Morton Heilig: Sensorama 1957

Morton Heilig: Sensorama 1957

Heilig had a background in cinematographic projection. Impressed by Fred Waller’s work on Cinerama – a three-projector wide-screen cinema system  introduced in 1950, Heilig realised the potential of the immersive cinema experience. And he wanted to engage his audience sensorially – with senses beyond those of sight and sound. In 1957 he makes the Sensorama, and arcade-style entertainment. Sensorama was an electro-optical-mechanical motor-cycle-ride simulator. The user sat on – or in – the machine, looking at back-projected movie footage shot from a motor-cycle driving around New York. The user’s handlebar controls caused the film to speed up or slow down as the throttle was twisted, a fan accelerated air – with occasional whiffs of carbon monoxide – over the user.
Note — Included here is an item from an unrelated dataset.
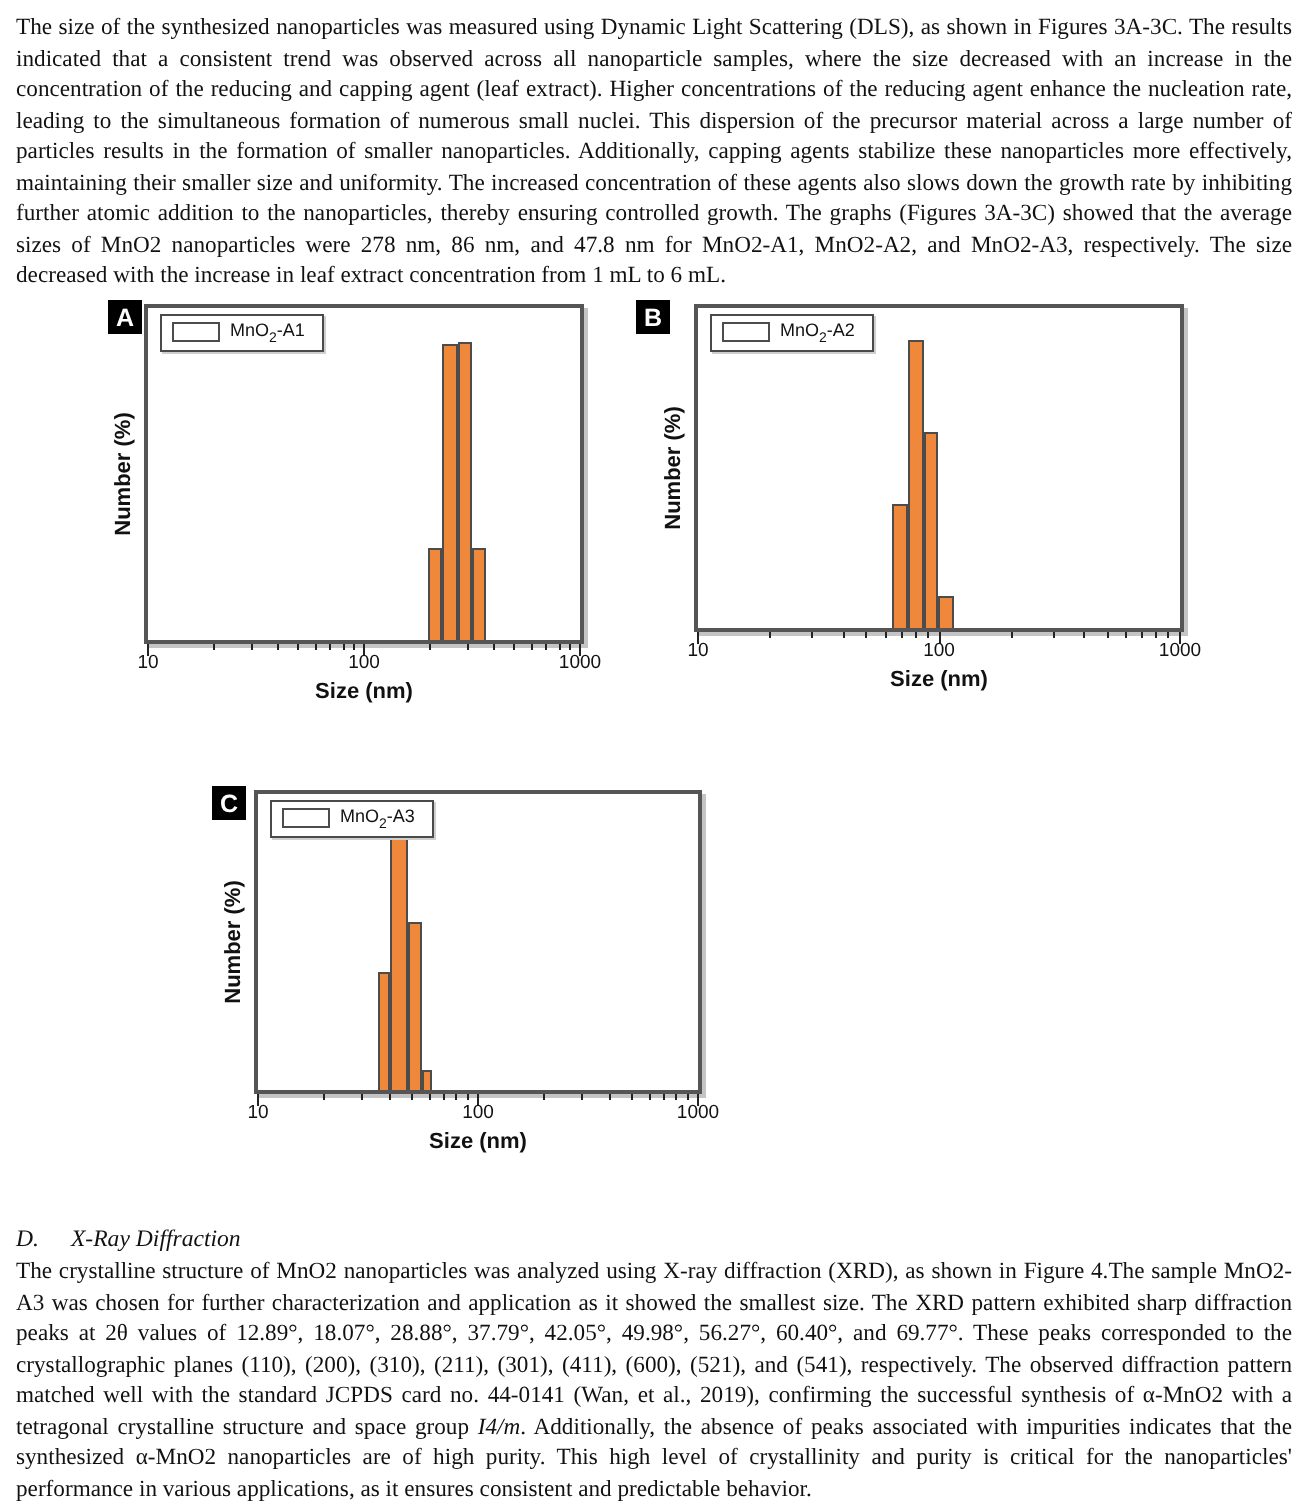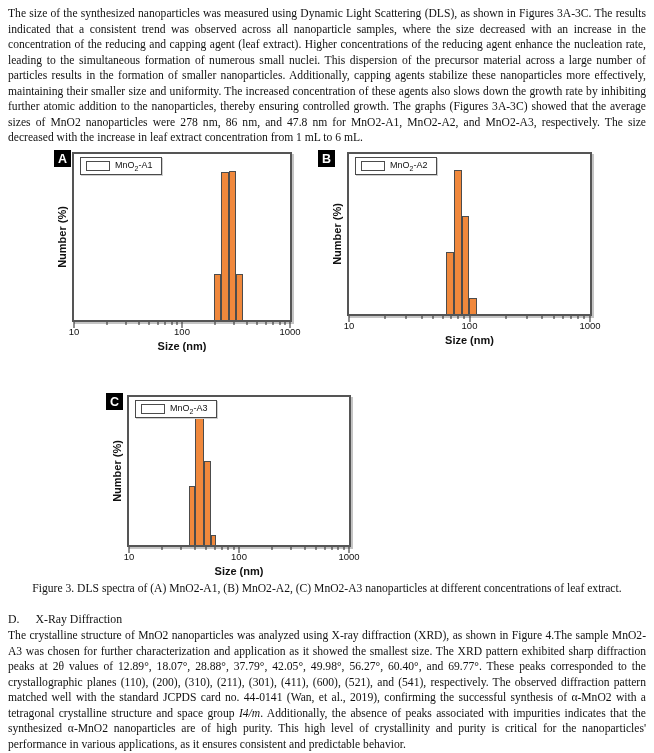"Figure 3. DLS spectra of" div.caption { html: <div>Figure 3. DLS spectra of (A) MnO2-A1, (B) MnO2-A2, (C) MnO2-A3 nanoparticles at different concentrations of leaf extract.</div> -> none }
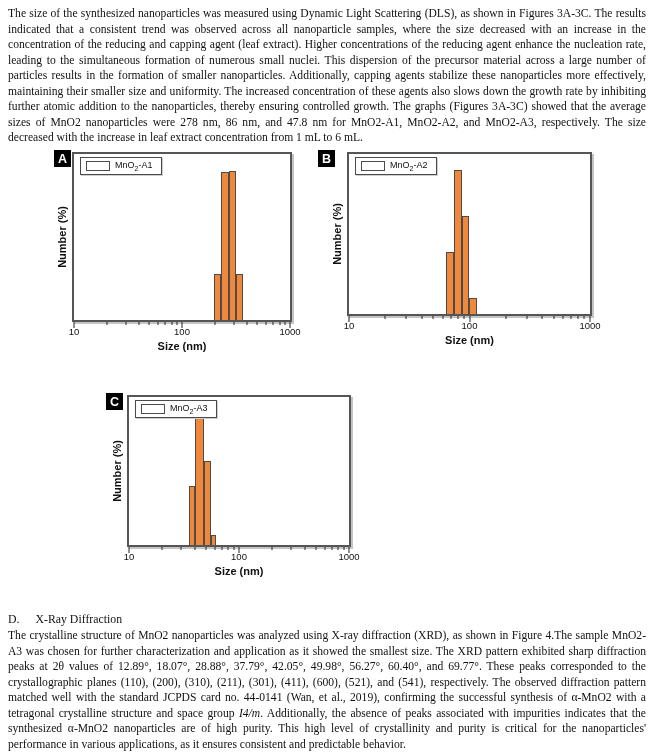"D. X-Ray Diffraction" .section-heading { font-style: none -> italic }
The sound effects were stereo – inside the hooded cowl of the simulator. The visuals were immersive, the seat shaking, the whiffs of Manhattan in the rushing air. This is really the most advanced simulator before virtual reality technology was made user-friendly in the early 1990s. Heilig was an important innovator in the artist’s perennial quest to engage an audience both multi-sensorially and immersively – a quest whose first signs – storytelling, dance and drama around the tribal fire – appeared perhaps in the neolithic, perhaps even earlier. The best description of Heilig’s work, and extensive interviews with him are in Howard Rheingold’s Virtual Reality (1991).